### Assigned task
Please keep pictures out and return the lines below exactly, from the one holding "html: none ->" through the last, both included.

### Data in this exercise
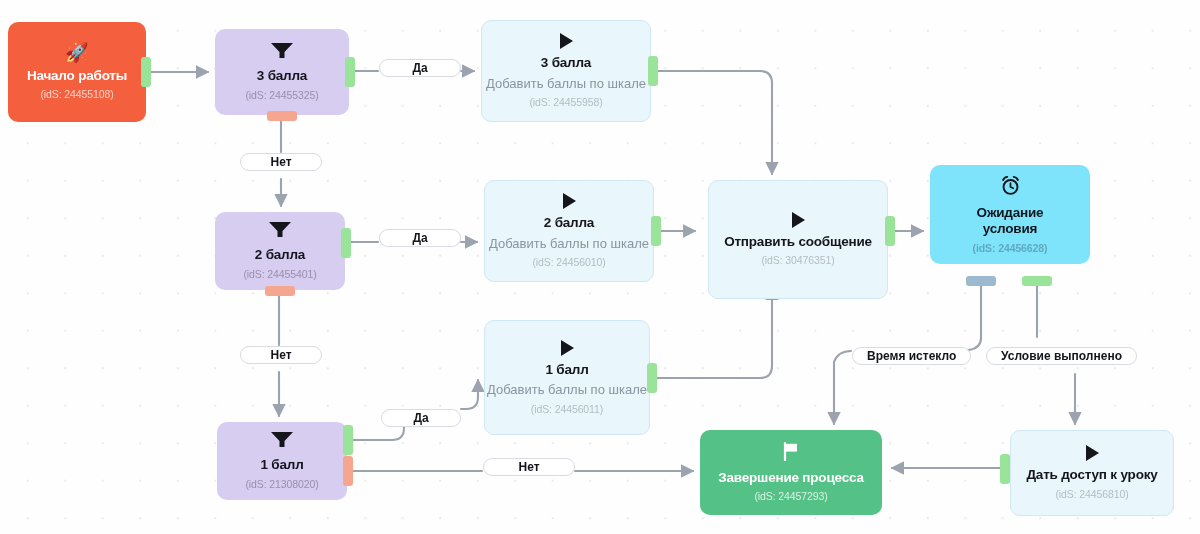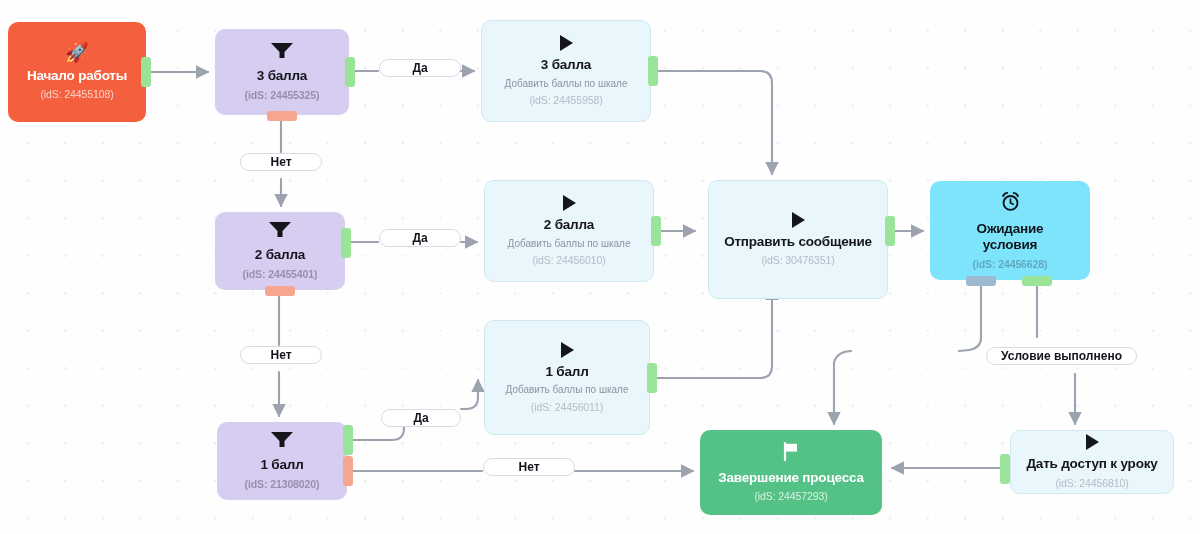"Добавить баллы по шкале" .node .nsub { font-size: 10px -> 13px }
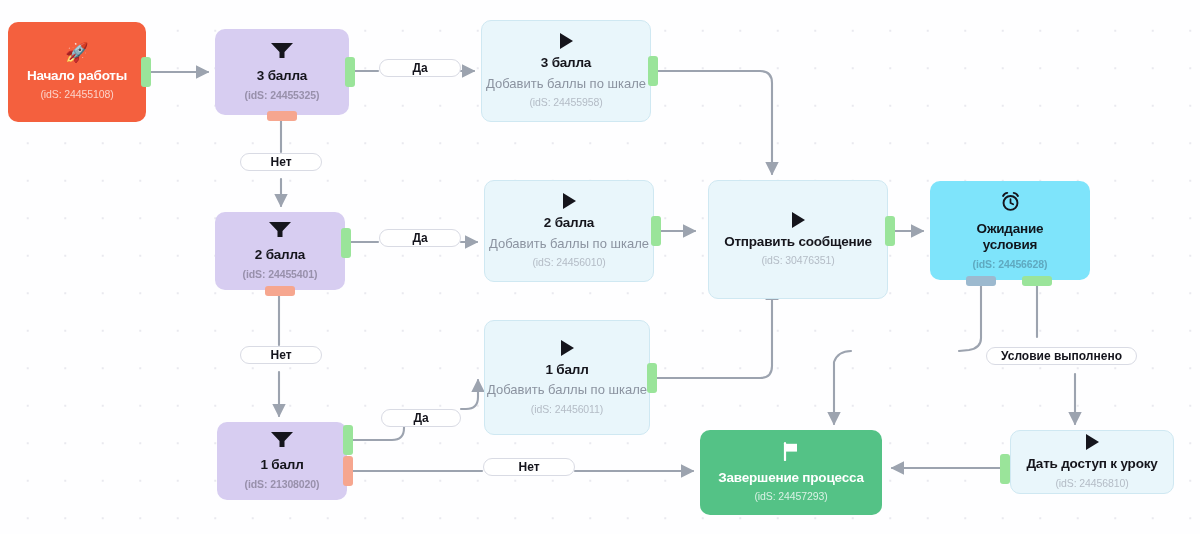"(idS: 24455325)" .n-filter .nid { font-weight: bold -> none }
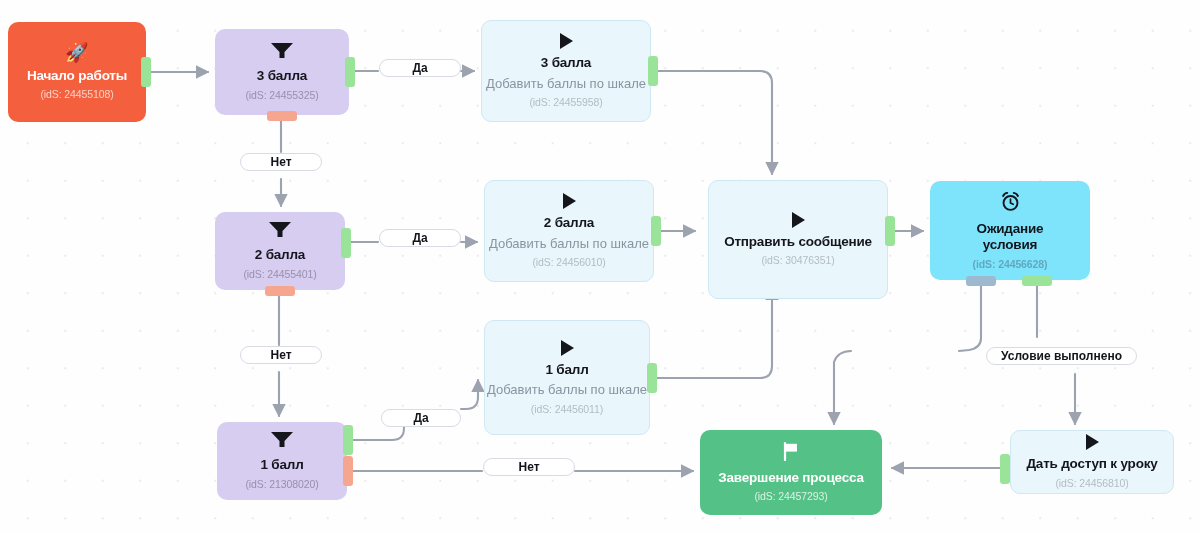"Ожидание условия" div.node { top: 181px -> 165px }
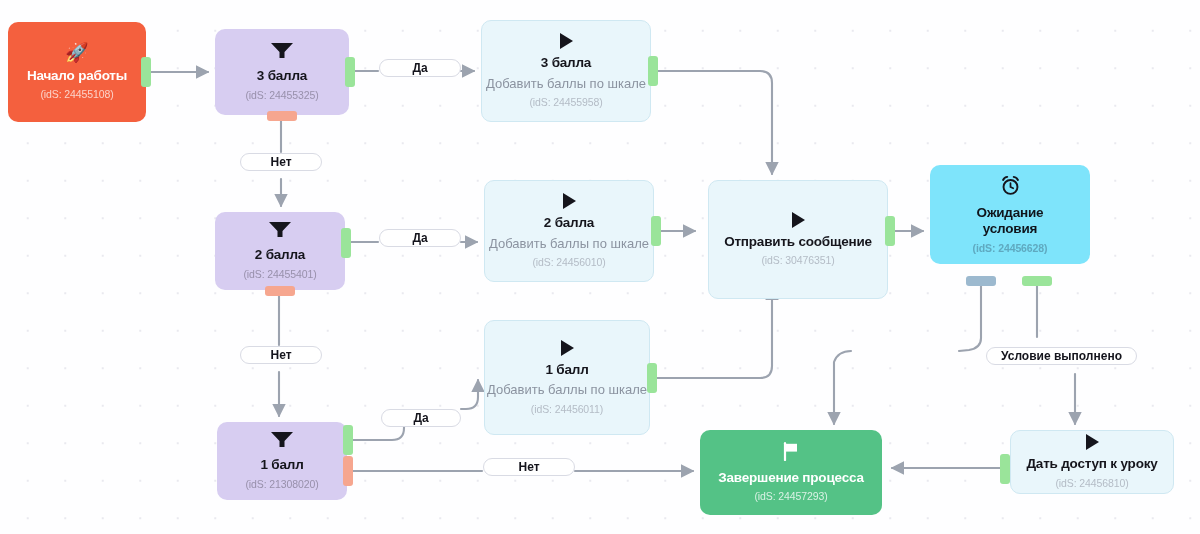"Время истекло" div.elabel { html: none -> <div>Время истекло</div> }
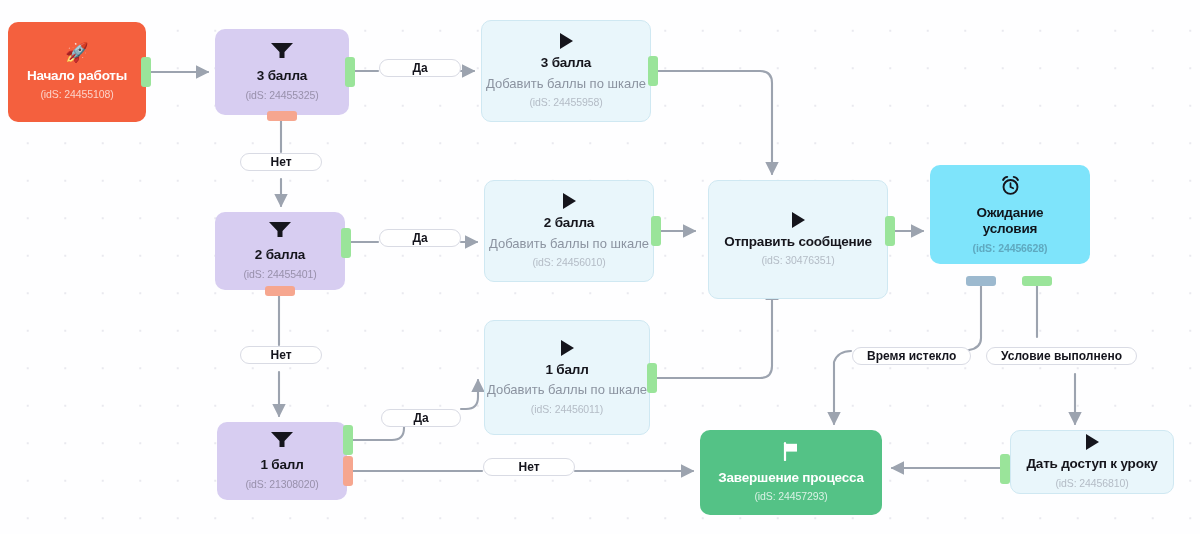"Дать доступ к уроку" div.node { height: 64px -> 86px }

### Answer box
"Время истекло" div.elabel { html: none -> <div>Время истекло</div> }
"Дать доступ к уроку" div.node { height: 64px -> 86px }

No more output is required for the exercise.